I know all of this since my mother is actually a foreign-trained doctor who re-did residency in the US and has been practicing for 20+ years.

“ When your decision impacts others (through health system overload), they’re not your medical decisions, these are community/social fabric decisions.”

This is true for obesity as well though, and HIV, STDs, etc. which are overloading the health system.

I'm unvaccinated, we can both be right.

The data is clear about the following:

- The vaccine is better than nothing for most people.

- If you're over 50 and unvaccinated you have a high risk of severe outcome.

- The vast majority of people have low / negligible risk of severe outcome.

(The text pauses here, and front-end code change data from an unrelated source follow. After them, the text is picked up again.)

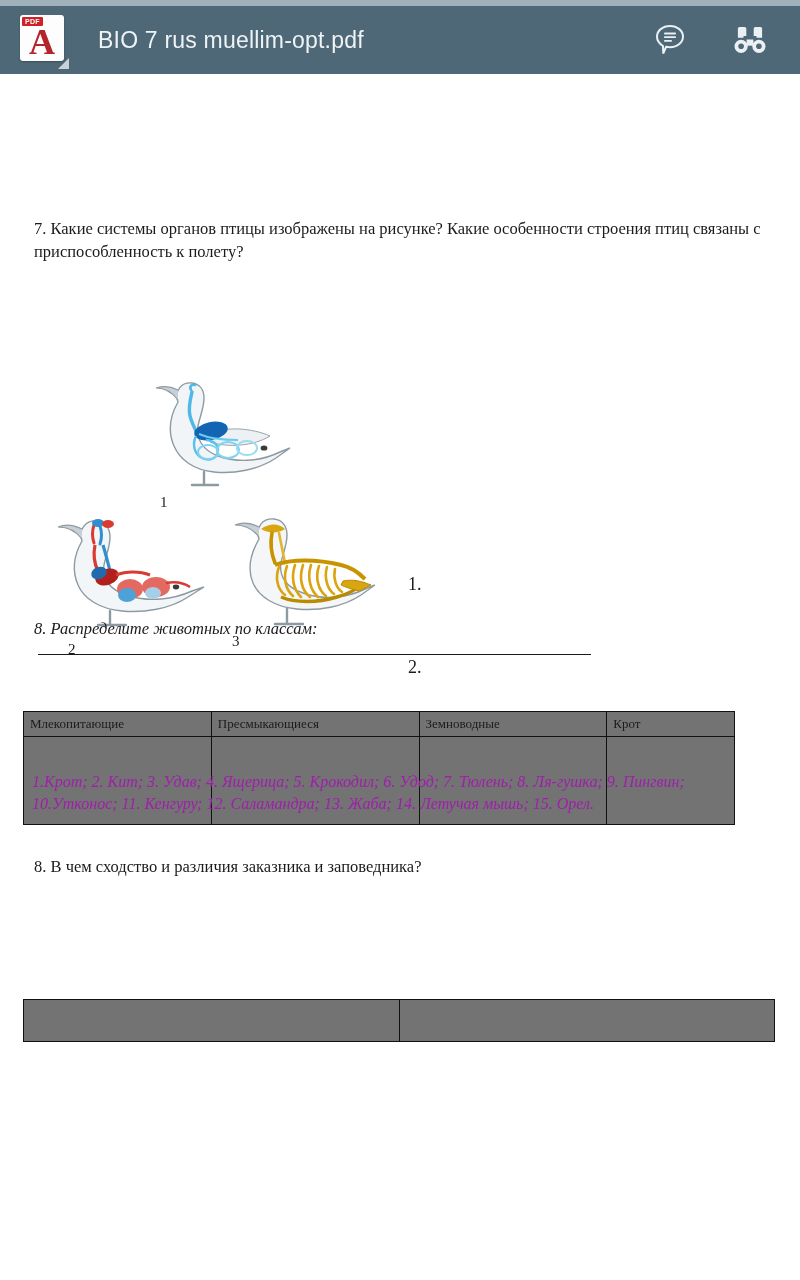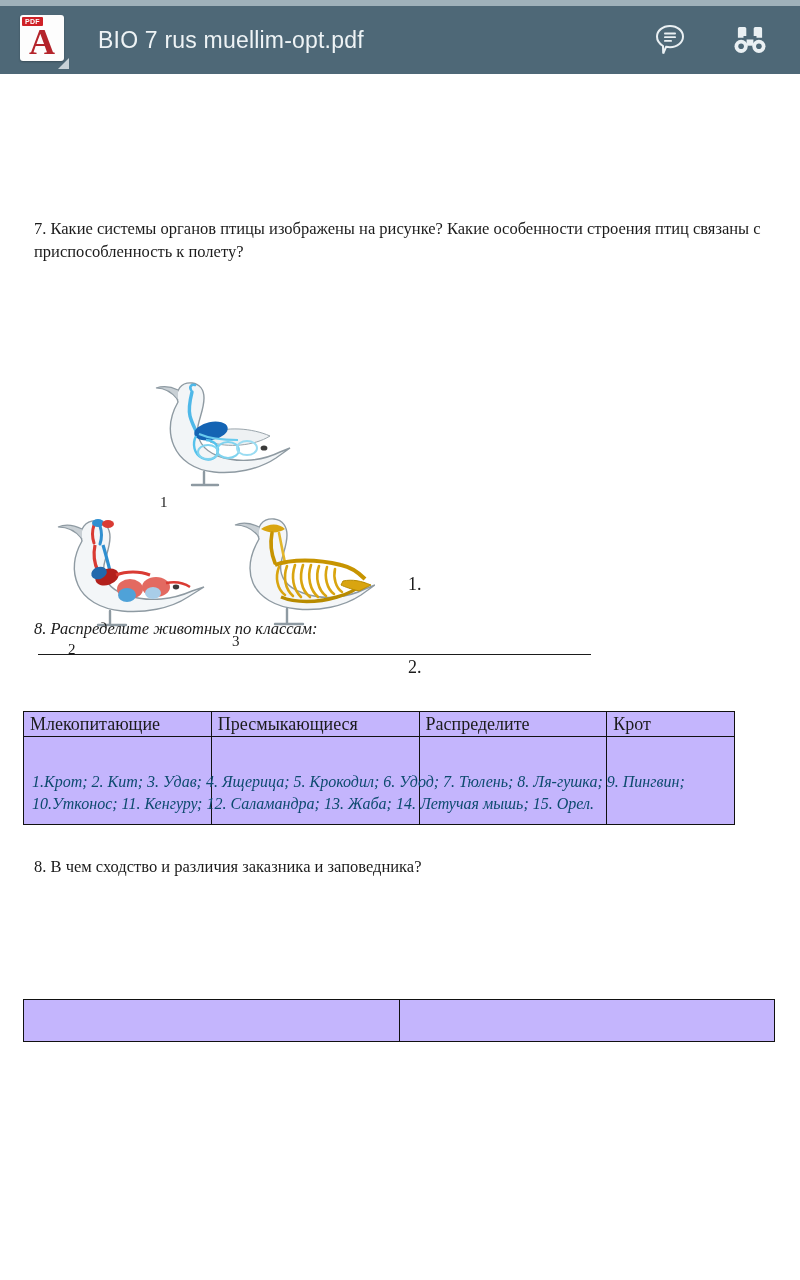"Млекопитающие" table.grid { background: #c4b5fd -> #737373; font-size: 18px -> 13px }
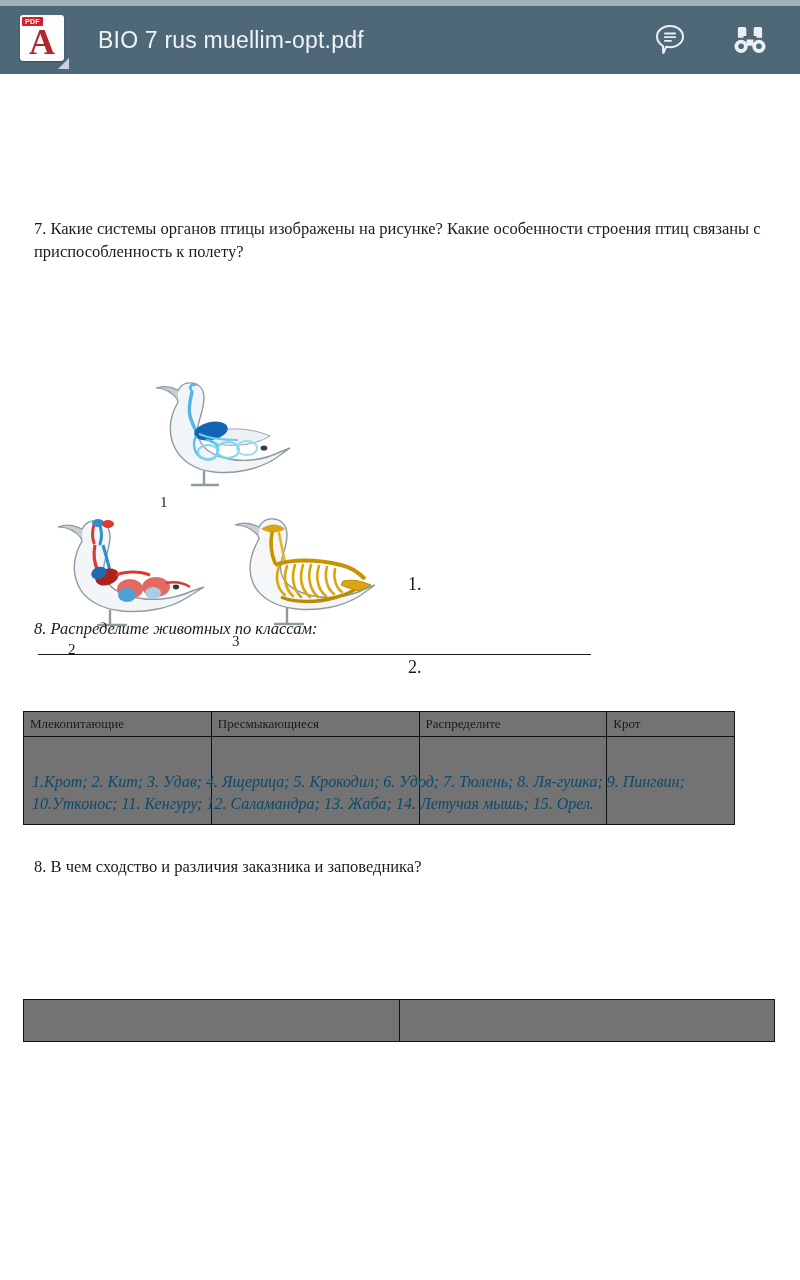"Распределите" td.hdr { text: Распределите -> Земноводные }
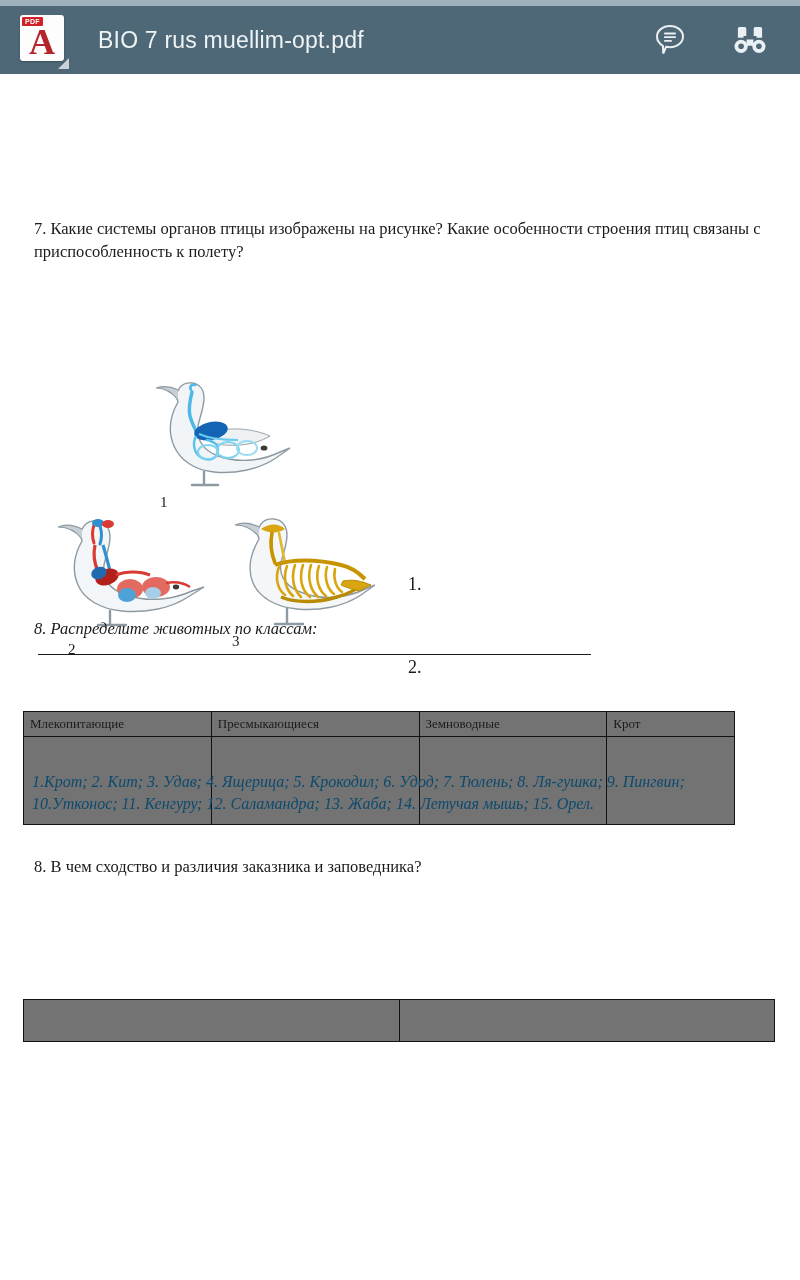"1.Крот; 2. Кит; 3. Удав;" .animal-list { color: #0c4a6e -> #a21caf }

- Stopping variants was never possible.

- Stopping the spread was never possible.

- Slowing the spread is only meaningful among people who will get hospitalized -- e.g no reason to lock kids out of school for 2 years.

As for demonizing, I think there's little evidence this is encouraging the unvaccinated to switch sides. It begs the question why leaders haven't imposed mandatory injections at this point? Surely it would be less painful than this.

Maybe governments want the division as an excuse to push some agenda? who knows.

> no reason to lock kids out of school for 2 years.

Maybe they didn't want the kids spreading it to people who would have been hospitalized?

I also wonder why they take this approach and don't simply do mandatory / compulsory injections.

In fact have any governments imposed mandatory injections yet?

Nothing bad could possibly happen in reaction to such a policy
I don't support the idea, just wondering out loud.

But I agree, it's lose-lose situation. Just hard to imagine it could be worse than what we have going on now.

Italy for healthcare professionals and for over 50.
> There’s a concerted effort by world leaders to demonize the unvaccinated.

There is a lot a play in The Philippines. First off this goes back to the beginning of his term, and an inquiry into Denguevax which they used to berate the previous President. This forced a lot of people to fear vaccines. Many people are not vaccinated against even the most common illnesses such as Measles, TB etc. Some because they refused to be (religion playing a part) and some because there just aren't the resources.

Then there was issues with supply of vaccines, which made the leadership look incompetent. They had this same line when they could not even acquire vaccines, that they would punish people who did not get vaccinated.

This is his final term with elections this year, and he is facing investigation by the ICC. He is a hardliner who took power, and 1000s if not 10s of 1000s of people died in a drug war which he is clearly a provocateur of. If the opposition gets in, he will likely end up in the Hague, so he needs political support and the country loves hardliners.

The list goes on from there, to corruption in the government health care department, potential corruption in the supply of PPE and other equipment, coming last in many lists of response performance in dealing with covid etc etc.

If it was non-vaccinated people it would be the Church, drug addicts, foreigners or whatever. This isn't demonization of the unvaccinated, it is an Authoritarian response to being a bad situation.